(RECORDS TO USE Opens)

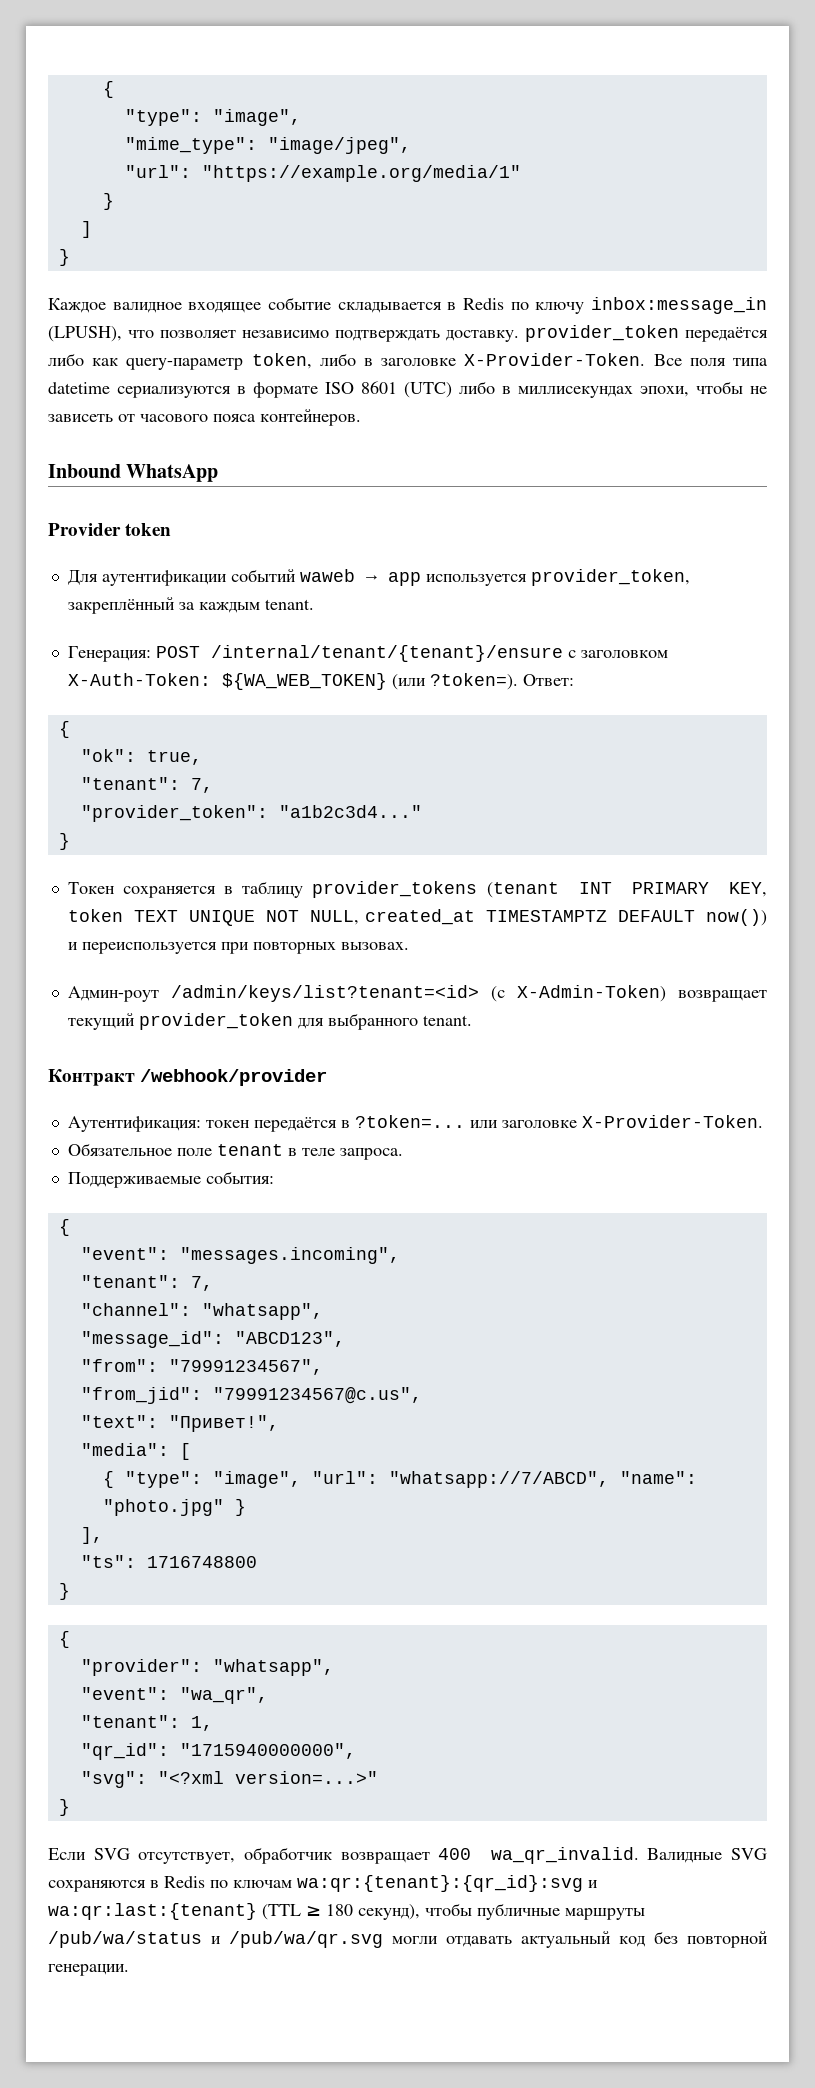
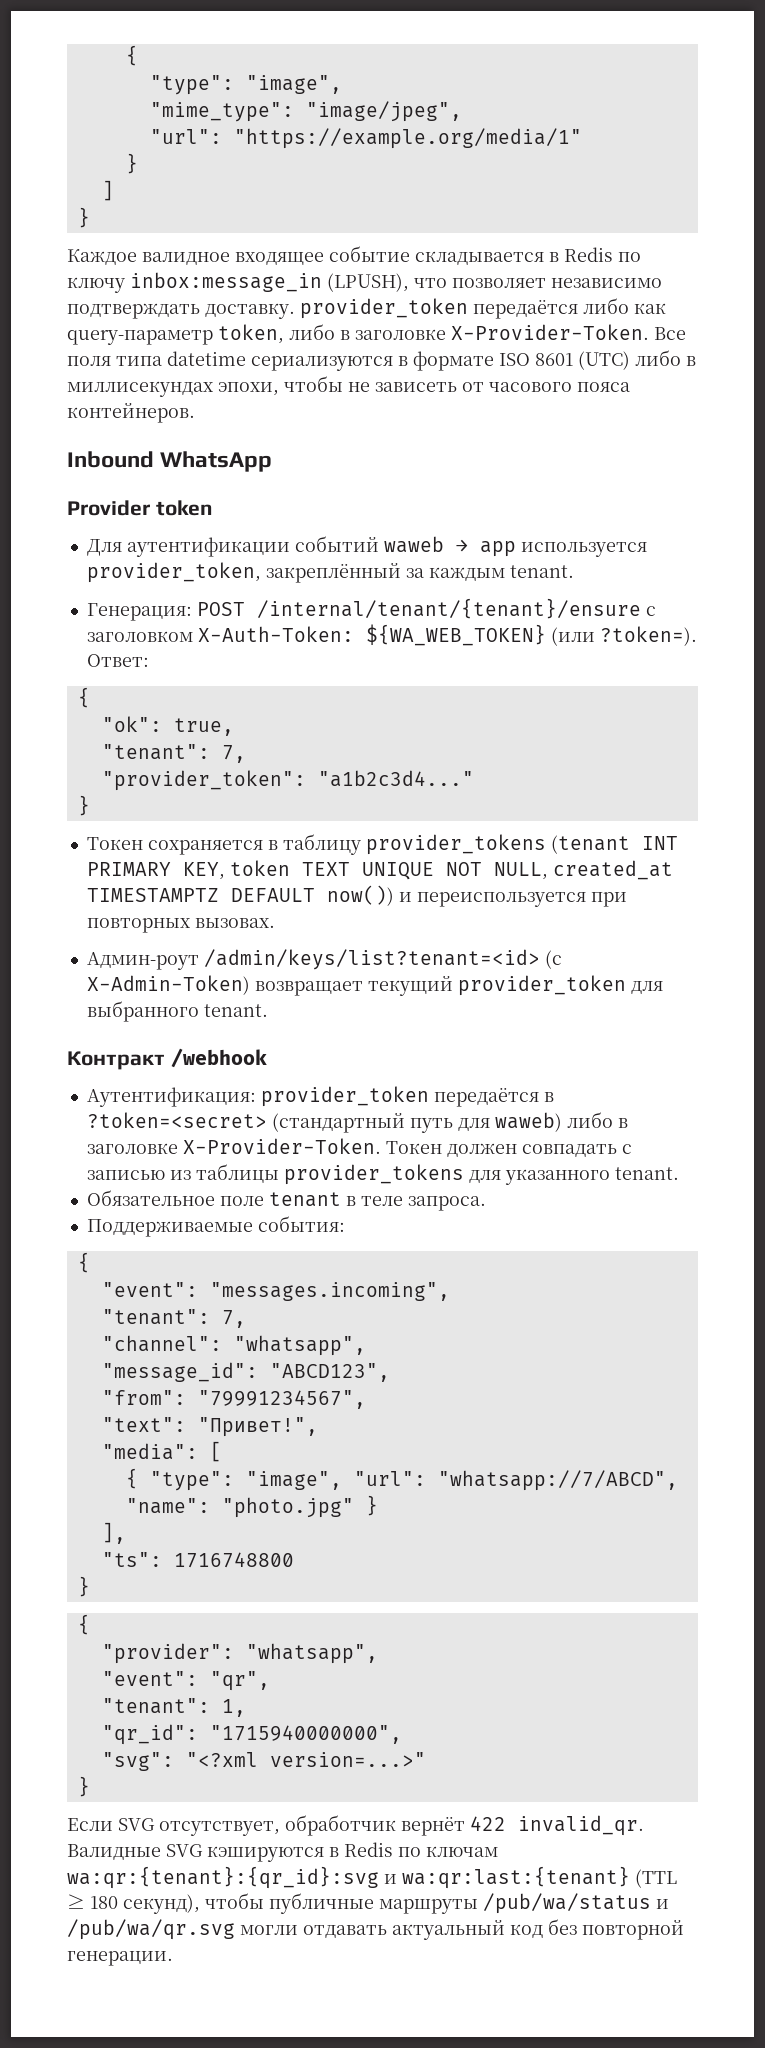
- Контракт /webhook/provider
+ Контракт /webhook
- Аутентификация: токен передаётся в ?token=... или заголовке X-Provider-Token.
+ Аутентификация: provider_token передаётся в ?token=<secret> (стандартный путь для waweb) либо в заголовке X-Provider-Token. Токен должен совпадать с записью из таблицы provider_tokens для указанного tenant.
- "from_jid": "79991234567@c.us",
- "event": "wa_qr",
+ "event": "qr",
- Если SVG отсутствует, обработчик возвращает 400 wa_qr_invalid.
+ Если SVG отсутствует, обработчик вернёт 422 invalid_qr.
- Валидные SVG сохраняются в Redis по ключам wa:qr:{tenant}:{qr_id}:svg и wa:qr:last:{tenant} (TTL ≥ 180 секунд), чтобы публичные маршруты /pub/wa/status и /pub/wa/qr.svg могли отдавать актуальный код без повторной генерации.
+ Валидные SVG кэшируются в Redis по ключам wa:qr:{tenant}:{qr_id}:svg и wa:qr:last:{tenant} (TTL ≥ 180 секунд), чтобы публичные маршруты /pub/wa/status и /pub/wa/qr.svg могли отдавать актуальный код без повторной генерации.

(RECORDS TO USE Closes)

* _EXERCISE OBJECTIVE_: In the data above, each line holding "webhook" is to be found and copied.

* _EXERCISE RESPONSE_:
- Контракт /webhook/provider
+ Контракт /webhook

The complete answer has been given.